What hybrid connectivity means in GCP

Hybrid connectivity is the term GCP uses for any network connection between a GCP Virtual Private Cloud (VPC) and a network that lives outside Google Cloud, typically an on-premises data centre, a branch office, or another private environment.

Without a hybrid connection, your on-premises systems and your GCP workloads are isolated. Any communication between them would have to go through the public internet with no controls. Hybrid connectivity solves this by creating a defined, manageable path between the two environments where you control the routing, the security boundaries, and the performance profile.

GCP offers three services for this: Cloud VPN, Dedicated Interconnect, and Partner Interconnect. They differ significantly in how traffic travels, what speeds they support, how long they take to set up, and what they cost. Choosing between them is one of the first and most consequential decisions in any hybrid architecture.

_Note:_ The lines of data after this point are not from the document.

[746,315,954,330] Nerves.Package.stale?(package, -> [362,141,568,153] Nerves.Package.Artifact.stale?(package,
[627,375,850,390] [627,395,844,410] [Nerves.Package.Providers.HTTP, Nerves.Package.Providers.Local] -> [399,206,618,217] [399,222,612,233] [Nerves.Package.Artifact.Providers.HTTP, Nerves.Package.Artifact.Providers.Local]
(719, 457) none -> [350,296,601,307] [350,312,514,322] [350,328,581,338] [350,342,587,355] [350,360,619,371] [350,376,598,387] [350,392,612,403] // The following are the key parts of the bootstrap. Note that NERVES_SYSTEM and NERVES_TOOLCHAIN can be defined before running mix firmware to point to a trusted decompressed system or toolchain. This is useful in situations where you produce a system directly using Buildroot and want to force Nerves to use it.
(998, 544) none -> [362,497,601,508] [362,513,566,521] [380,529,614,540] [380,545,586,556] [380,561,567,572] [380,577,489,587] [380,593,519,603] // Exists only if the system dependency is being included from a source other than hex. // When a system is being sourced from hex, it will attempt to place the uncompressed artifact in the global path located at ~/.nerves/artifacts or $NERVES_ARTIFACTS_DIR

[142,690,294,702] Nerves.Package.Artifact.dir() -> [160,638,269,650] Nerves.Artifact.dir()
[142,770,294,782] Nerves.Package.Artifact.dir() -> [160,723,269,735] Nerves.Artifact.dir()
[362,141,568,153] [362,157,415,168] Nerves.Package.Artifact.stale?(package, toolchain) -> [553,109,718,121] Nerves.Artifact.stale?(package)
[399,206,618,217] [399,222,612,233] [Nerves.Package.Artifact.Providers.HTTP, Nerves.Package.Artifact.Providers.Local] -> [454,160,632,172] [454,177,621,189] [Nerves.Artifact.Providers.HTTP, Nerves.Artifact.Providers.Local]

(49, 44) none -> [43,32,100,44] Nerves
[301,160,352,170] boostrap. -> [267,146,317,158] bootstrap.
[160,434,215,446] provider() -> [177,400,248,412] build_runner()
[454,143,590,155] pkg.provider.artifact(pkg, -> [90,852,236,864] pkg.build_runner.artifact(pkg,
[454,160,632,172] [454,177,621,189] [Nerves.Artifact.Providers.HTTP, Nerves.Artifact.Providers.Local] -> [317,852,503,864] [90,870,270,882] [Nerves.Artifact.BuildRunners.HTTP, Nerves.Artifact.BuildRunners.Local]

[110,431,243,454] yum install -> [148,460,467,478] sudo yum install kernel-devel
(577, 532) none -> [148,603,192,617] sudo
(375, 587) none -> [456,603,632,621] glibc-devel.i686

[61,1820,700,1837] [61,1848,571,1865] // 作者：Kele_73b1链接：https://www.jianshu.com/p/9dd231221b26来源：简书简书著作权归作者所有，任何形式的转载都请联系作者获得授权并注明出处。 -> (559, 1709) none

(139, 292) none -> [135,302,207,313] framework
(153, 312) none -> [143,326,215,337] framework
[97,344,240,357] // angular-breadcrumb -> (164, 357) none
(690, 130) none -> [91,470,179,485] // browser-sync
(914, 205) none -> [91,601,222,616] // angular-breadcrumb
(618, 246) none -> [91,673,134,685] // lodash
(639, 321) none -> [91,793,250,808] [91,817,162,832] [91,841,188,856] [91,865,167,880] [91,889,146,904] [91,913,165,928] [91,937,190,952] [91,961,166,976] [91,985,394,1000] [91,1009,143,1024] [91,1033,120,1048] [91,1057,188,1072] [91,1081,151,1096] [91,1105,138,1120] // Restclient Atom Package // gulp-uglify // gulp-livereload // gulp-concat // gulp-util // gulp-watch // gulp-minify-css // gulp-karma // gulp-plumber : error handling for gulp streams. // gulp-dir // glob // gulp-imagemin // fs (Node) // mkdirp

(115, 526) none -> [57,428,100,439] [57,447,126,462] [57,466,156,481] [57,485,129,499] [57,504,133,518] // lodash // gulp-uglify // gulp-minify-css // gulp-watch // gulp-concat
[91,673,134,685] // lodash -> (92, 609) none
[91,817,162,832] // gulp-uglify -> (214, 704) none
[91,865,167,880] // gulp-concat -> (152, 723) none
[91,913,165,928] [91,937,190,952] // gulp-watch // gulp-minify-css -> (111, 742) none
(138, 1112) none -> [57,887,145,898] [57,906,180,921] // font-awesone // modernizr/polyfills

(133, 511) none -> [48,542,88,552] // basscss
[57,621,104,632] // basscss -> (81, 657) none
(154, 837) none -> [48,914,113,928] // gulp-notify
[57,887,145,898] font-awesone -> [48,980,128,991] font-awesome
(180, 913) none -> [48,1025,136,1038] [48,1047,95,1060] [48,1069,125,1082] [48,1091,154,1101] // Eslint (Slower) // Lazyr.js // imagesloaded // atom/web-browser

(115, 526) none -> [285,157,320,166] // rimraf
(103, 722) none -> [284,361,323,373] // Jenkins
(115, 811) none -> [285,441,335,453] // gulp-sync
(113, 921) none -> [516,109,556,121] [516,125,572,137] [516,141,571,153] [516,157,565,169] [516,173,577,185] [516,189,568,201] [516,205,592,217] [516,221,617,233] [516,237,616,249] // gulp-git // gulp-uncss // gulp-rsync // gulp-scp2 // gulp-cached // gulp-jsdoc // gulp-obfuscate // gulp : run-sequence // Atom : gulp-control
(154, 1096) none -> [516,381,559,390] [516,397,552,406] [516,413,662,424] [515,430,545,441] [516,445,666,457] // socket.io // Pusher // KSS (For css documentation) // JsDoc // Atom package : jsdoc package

A plain-English explanation

Think of your GCP VPC as a private office network hosted inside Google’s infrastructure. Your on-premises environment is your own building: servers, databases, and systems that you manage directly.

Hybrid connectivity is the link between these two places. It lets a database query from a GCP workload reach an on-premises server. It lets a backup job send data from your premises into Cloud Storage. It lets a team migrate services gradually, running some components in GCP and some on-premises, without rebuilding everything at once.

The three options describe how that link is created: through encrypted tunnels on the public internet (Cloud VPN), through a private physical cable directly into Google’s network (Dedicated Interconnect), or through a provider who already has private access to Google’s network on your behalf (Partner Interconnect).

Analogy

Cloud VPN is like using the public postal system with sealed, tamper-evident packaging. Your parcel travels through shared infrastructure, but the contents are protected. Dedicated Interconnect is like having your own private road connecting your building directly to Google’s warehouse. Partner Interconnect is like using a specialist courier company that already has a private road to Google. You use their access rather than building your own.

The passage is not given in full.